Save some needless wear & tear on your amp with this tip
I see guitarists changing guitars or trying/switching between cables & pedals and constantly switching the amp's power switch on & off & back on every time they make a change. With tube amps, it's the stand-by switch that gets toggled back & forth. Without getting overly technical about collapsing fields & spikes & surges because of this constant switching back & forth, DO THIS: just turn the amp's pre-amp gain (aka input gain, pre-level) down to ZERO every time you have to change guitars, pedals, cables. Why? When the amp's pre-gain (input level) is turned to ZERO, a large internal resistance (inside your amp) comes into play "blocking" any nasty pops/bleats/buzz/snaps etc from reaching your amps amplifying circuits.

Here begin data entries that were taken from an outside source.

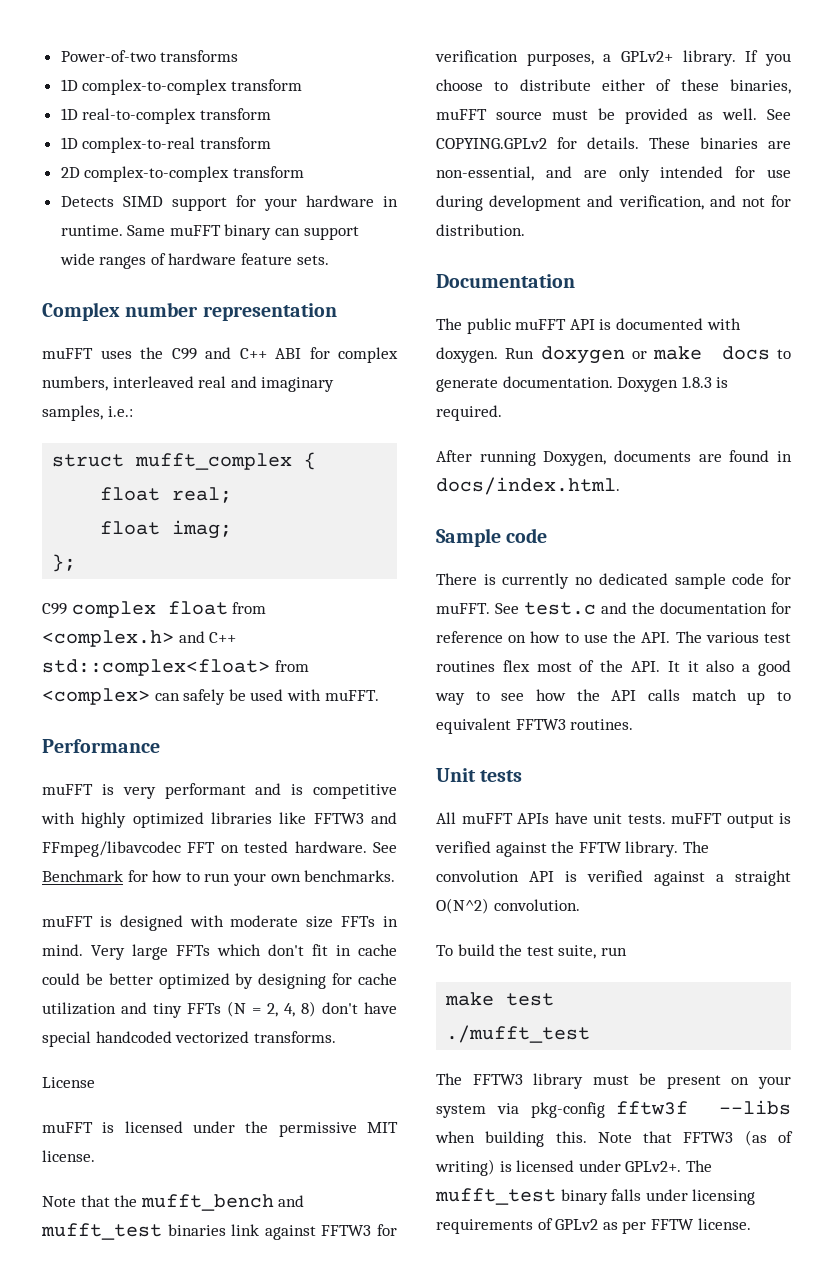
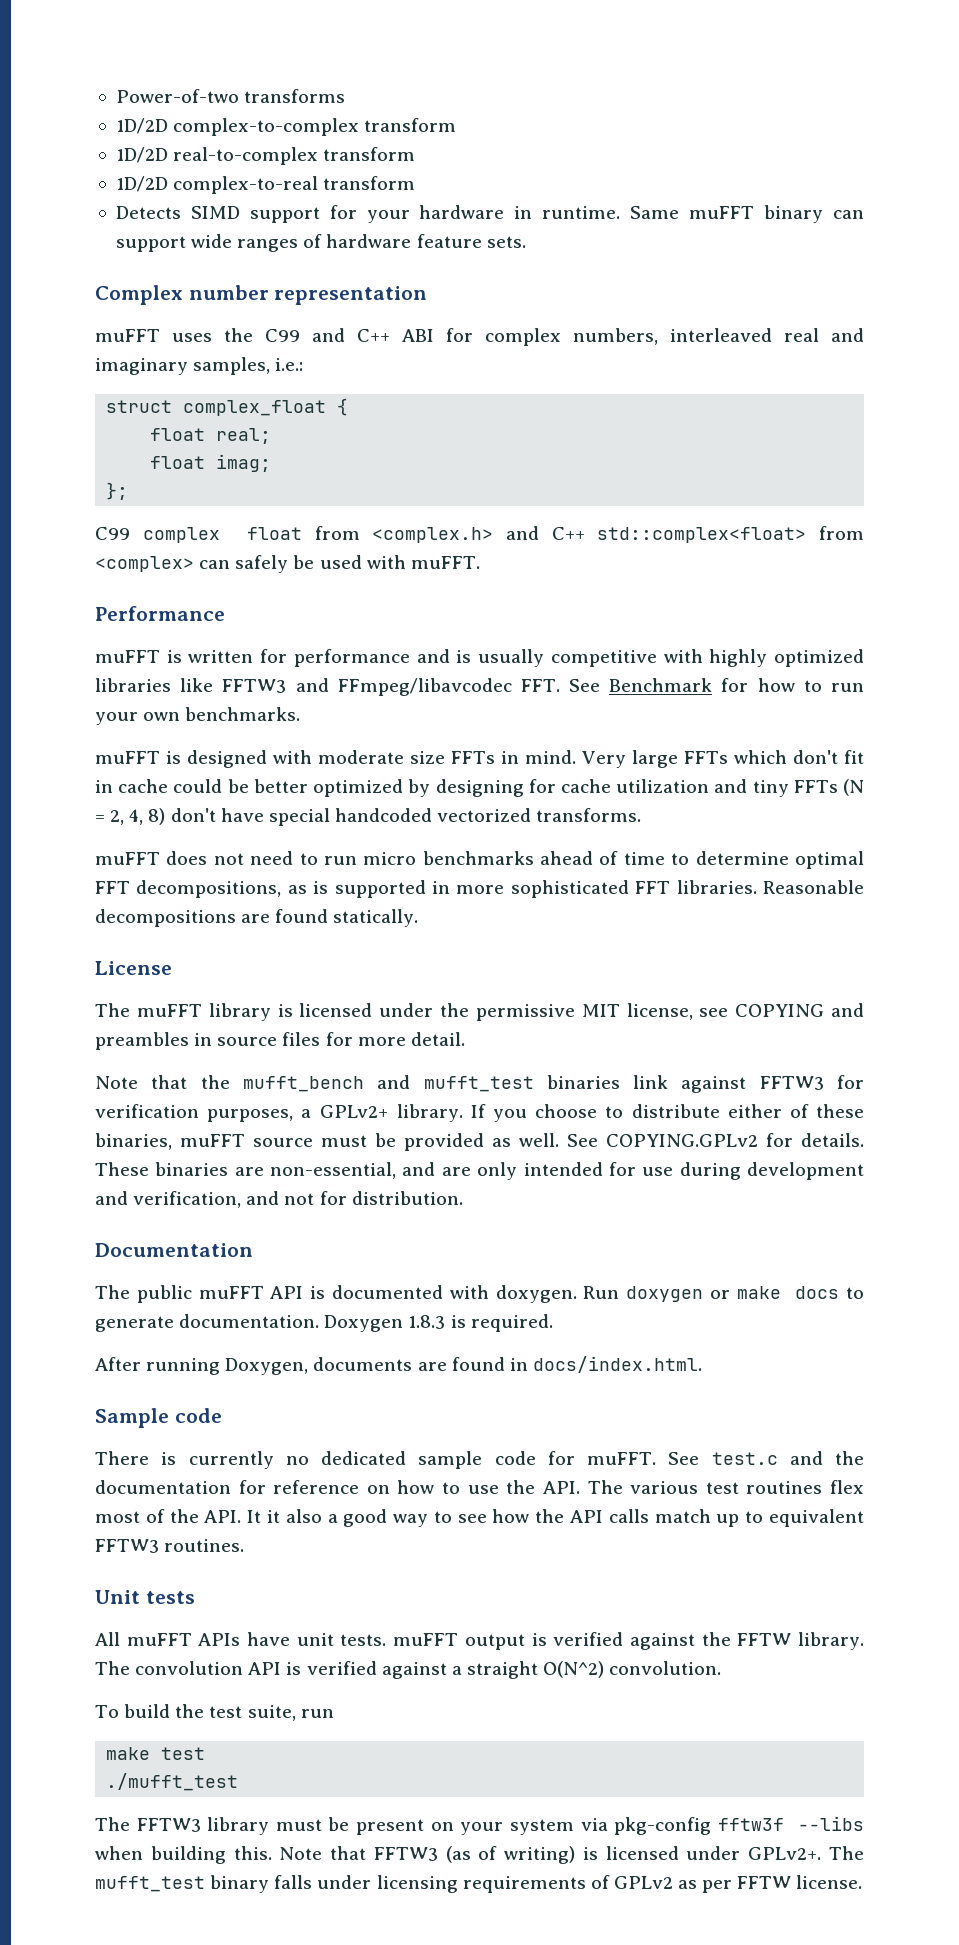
[60,79,302,95] [60,108,78,120] 1D complex-to-complex transform // 1D -> [115,118,457,136] [115,147,168,163] 1D/2D complex-to-complex transform // 1D/2D
[60,137,78,149] 1D -> [115,176,168,192] 1D/2D
[60,166,304,182] // 2D complex-to-complex transform -> (416, 183) none
[135,453,293,470] mufft_complex -> [183,400,327,416] complex_float
[122,783,246,799] very performant -> [188,649,410,667] written for performance
(304, 789) none -> [478,649,545,667] usually
[187,841,367,853] FFT on tested hardware. -> [520,679,560,692] FFT.
[42,1077,95,1088] [42,1122,93,1133] License // muFFT -> [95,851,864,869] [95,880,864,898] [95,909,419,927] [95,961,172,975] [95,1003,271,1021] muFFT does not need to run micro benchmarks ahead of time to determine optimal FFT decompositions, as is supported in more sophisticated FFT libraries. Reasonable decompositions are found statically. // License // The muFFT library
[42,1150,95,1162] license. -> [626,1003,865,1020] [95,1032,465,1050] license, see COPYING and preambles in source files for more detail.

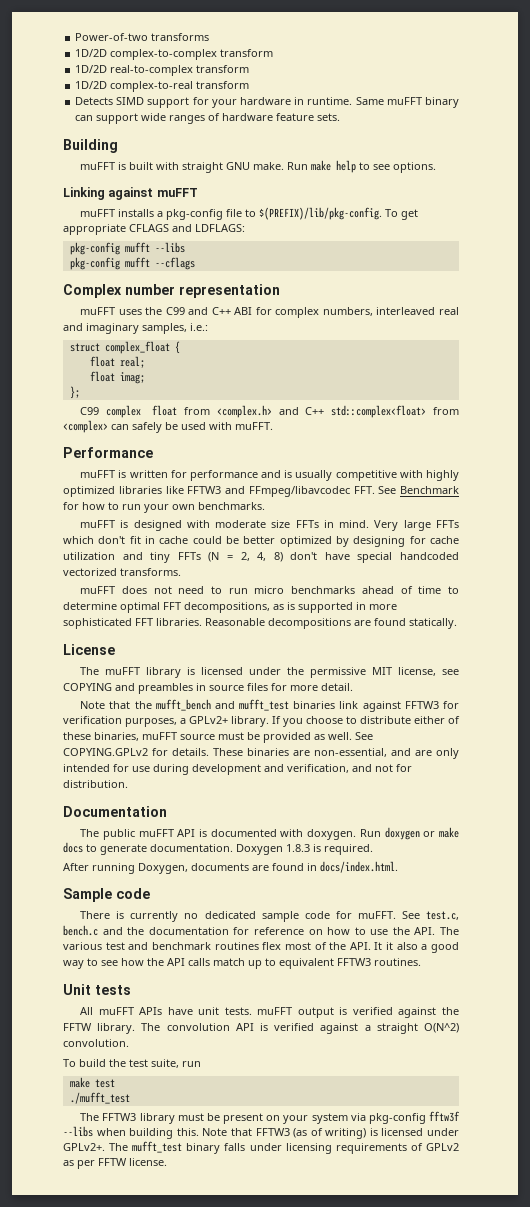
(526, 242) none -> [63,139,118,153] [80,160,437,173] [63,187,198,200] [80,207,419,220] [63,224,245,235] [69,242,185,255] [69,257,195,270] // Building // muFFT is built with straight GNU make. Run make help to see options. // Linking against muFFT // muFFT installs a pkg-config file to $(PREFIX)/lib/pkg-config. To get appropriate CFLAGS and LDFLAGS: // pkg-config mufft --libs // pkg-config mufft --cflags
[711,1452,778,1465] test.c -> [425,911,459,920] [63,925,98,936] test.c, bench.c
(739, 1488) none -> [128,942,211,950] and benchmark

Make your strings last a little longer
Wipe them down "properly" after you're finished playing. Take a clean cloth and slip it UNDER each string one at a time, and "draw" the cloth down the length of each string, from the nut to the bridge. You'll actually see black streaks on the rag. If you think your strings are clean just by looking at the surface, this isn't accurate. Sweat from your hands actually "clings" to the underside of the string (just waiting to accumulate with dust inside your guitar case!). This is really evident on acoustic strings too. You can pretty well guess the strings are "toasted" when you see the color changing on the outer "wrap" portion. The salt & acid in sweat has worked it's way to the inner "core" by now so wipe 'em down when you're down!

If you play in a lot of smoky environments or live close to constant doses of air pollution.
Every couple of days (ok, let's say-at least once a week) simply give ALL the controls on your gear (amps / racks / guitars) a good turn back & forth a couple of times each to "scrape" the contamination off of the controls conductive element (that horse-shoe shaped thingie inside the potentiometer-you can't see it. Believe me, it's in there!) Doing this will help reduce the "scratchies" when you turn it up to 11 (!)